Murray commended the hospital information technology department and Doretta Todd-Willis, chief nursing officer at TCMH, for the work that has been done and will continue to be completed for TCMH to achieve meaningful use.
“Our staff is doing an outstanding job to ensure that we meet the government’s requirements when the time is right,” Murray said.
Building project: TCMH continues to work with USDA, HMN Architects and JE Dunn Construction to prepare for the hospital’s 58,000 square foot expansion and related remodeling and renovation in the spring. In October, TCMH was the recipient of an $18 million low-interest loan to fund the project.
Part of the loan requires that products used in the expansion are made in the United States, purchased through what the USDA calls the “Buy America” program.
“We fully support the buy America clause in our loan program, but it has created some challenges for us,” Murray explained.
One example Murray gave involved the new computed tomography (CT) machine that TCMH planned to purchase for the new radiology suite.
According to Murray, the state-of-the-art CT unit that TCMH planned to buy is made abroad, and the unit made in the U.S. is not as sophisticated and costs $200,000 more than the foreign made model.
“There is a way for us to deal with issues like this that may arise,” Murray said. “Anything that we already own prior t0 finalizing the loan with the USDA, we can go ahead and use in the project.”
TCMH may make some capital purchases before signing the USDA loan documents. To offset some of those costs, TCMH can also use some of the USDA loan funds to pay for costs already incurred, such as architectural and engineering fees before getting approval for the loan.
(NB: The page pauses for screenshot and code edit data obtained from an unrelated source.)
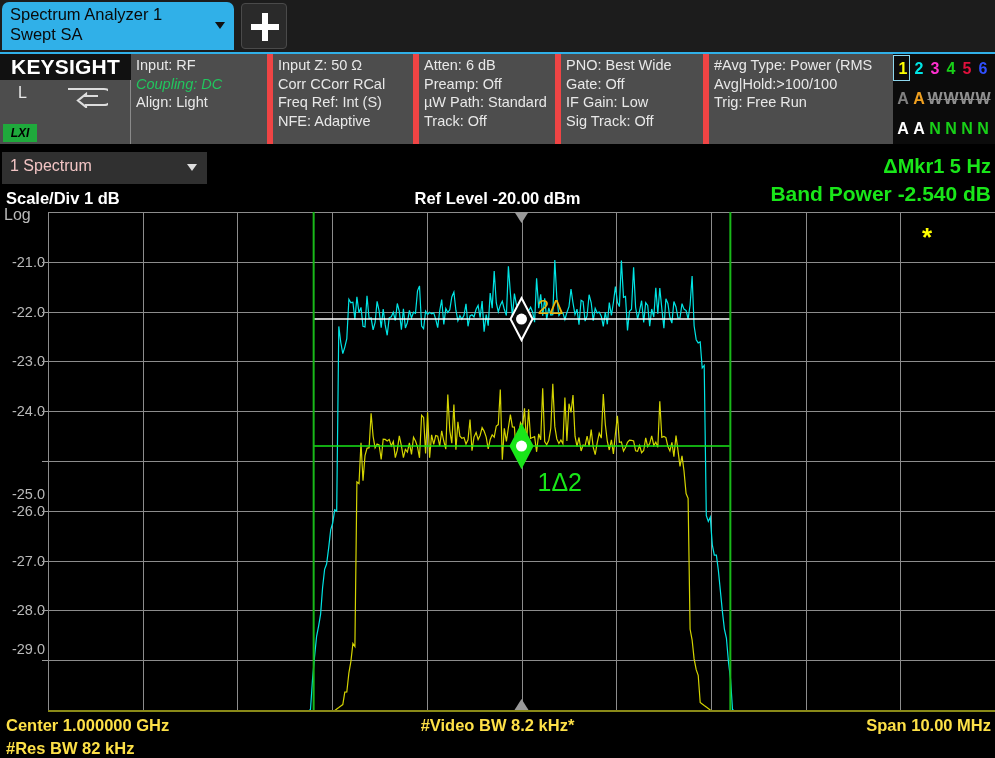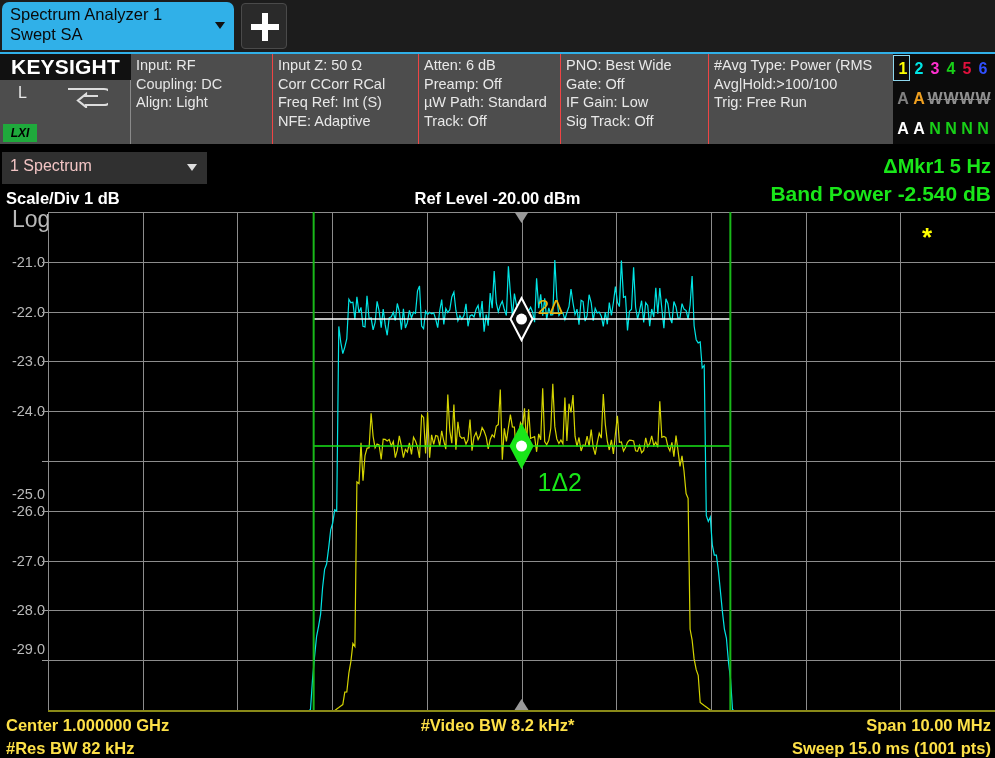"Input: RF" .scol { border-right: 1px solid #ef4444 -> 6px solid #ef4444 }
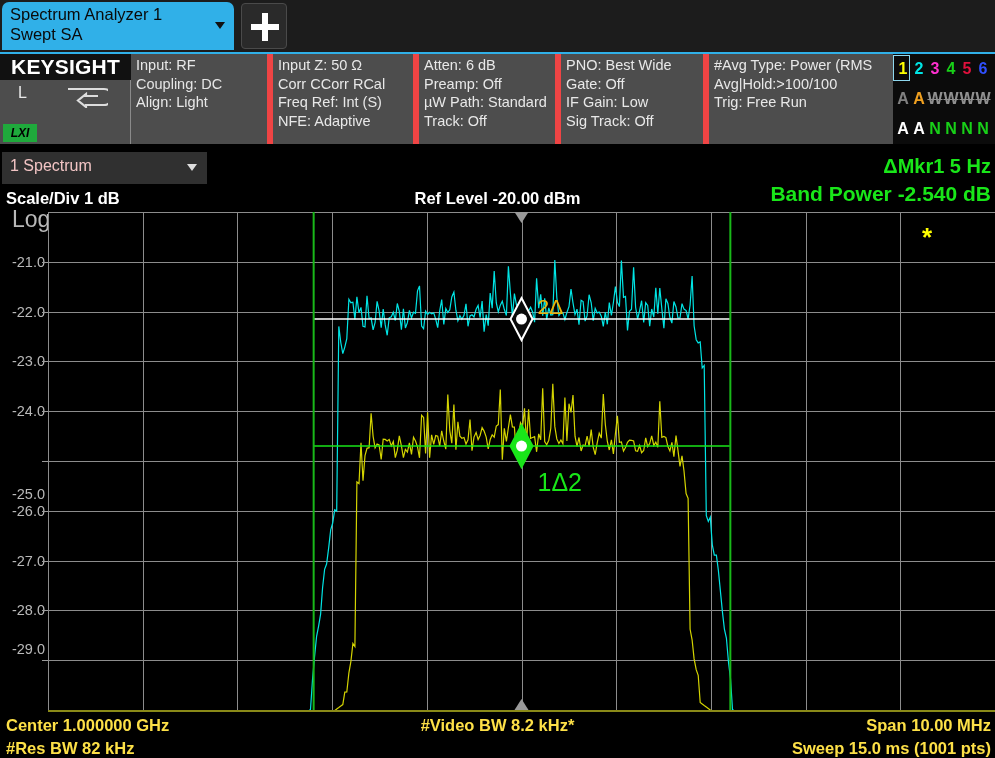"Coupling: DC" .scol .line.amber { color: #e5e5e5 -> #22c55e; font-style: none -> italic }
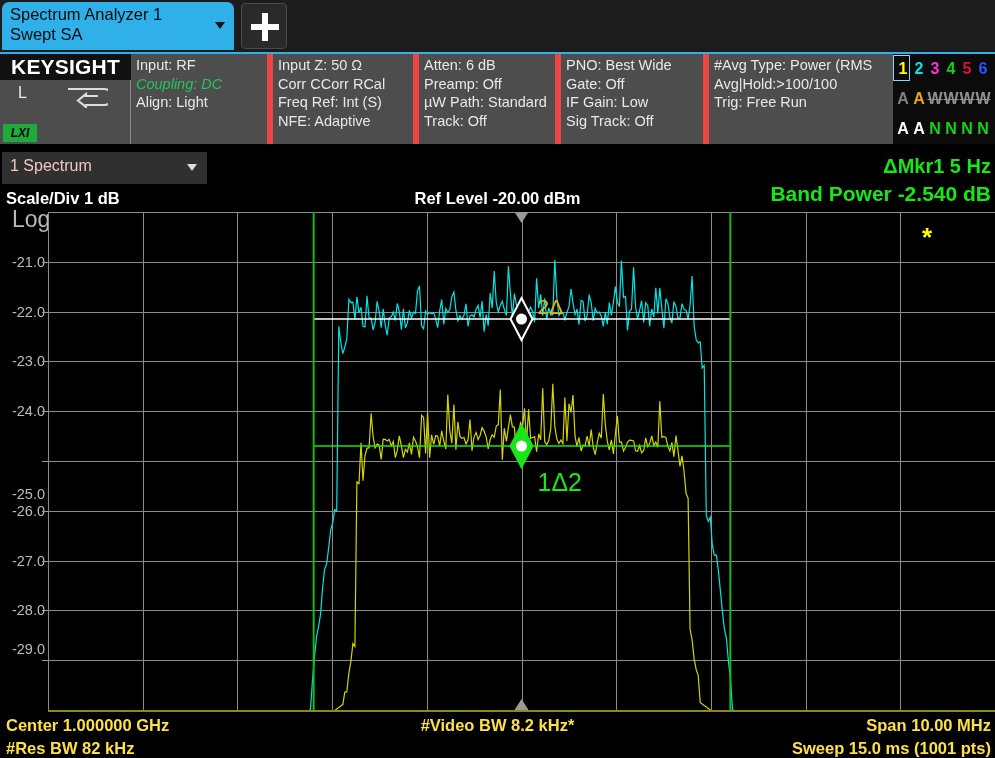"Log" .logtag { font-size: 23px -> 16px; margin-left: 8px -> none }
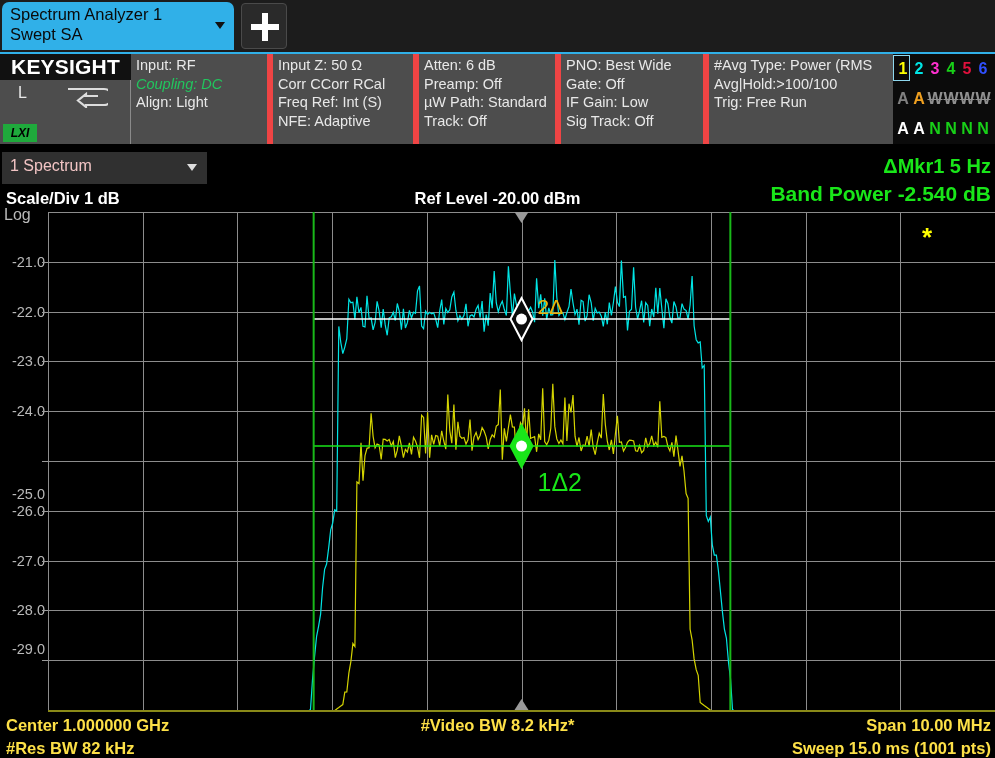"Sweep 15.0 ms (1001 pts)" div.bl { html: <div>Sweep 15.0 ms (1001 pts)</div> -> none }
“These are some of the challenges that we face,” Murray explained. “But we can work with the system, and the USDA fully supports our efforts.”
“We have to do what’s best for our patients in the long run,” Kirkwood said.
Pamperien explained that she along with directors of the various hospital departments were “doing our due diligence” to ensure that the loan funds were spent appropriately and where the hospital could get the most for their dollars spent.
Murray met with the Houston City Council the first week of November to explain how the expansion would involve the city.
“The city is very supportive and willing to work with us,” Murray said regarding the meeting.
Murray also reported to board members that TCMH received “Business of the Year” honors from the Mountain Grove Chamber of Commerce.
“To be awarded Business of the Year shows the commitment of Mountain Grove to our business and their gratitude for what we are doing in their community,” Murray said.
Present at the meeting were Murray; Pamperien; Todd-Willis; Joleen Senter Durham, public relations director; Dr. Charlie Rasmussen, vice chief of staff; Ellen Willis, physical therapist; Cory Robinette, physical therapy student; and board members Fockler, Kirkwood, Mark Hampton and Janet Wiseman. Board member Mark Forbes was absent.
Due to the holidays, board members agreed to move their December monthly meeting up one week. The next meeting of the TCMH board of trustees is noon Tuesday, Dec. 21, in the downstairs meeting room of the hospital.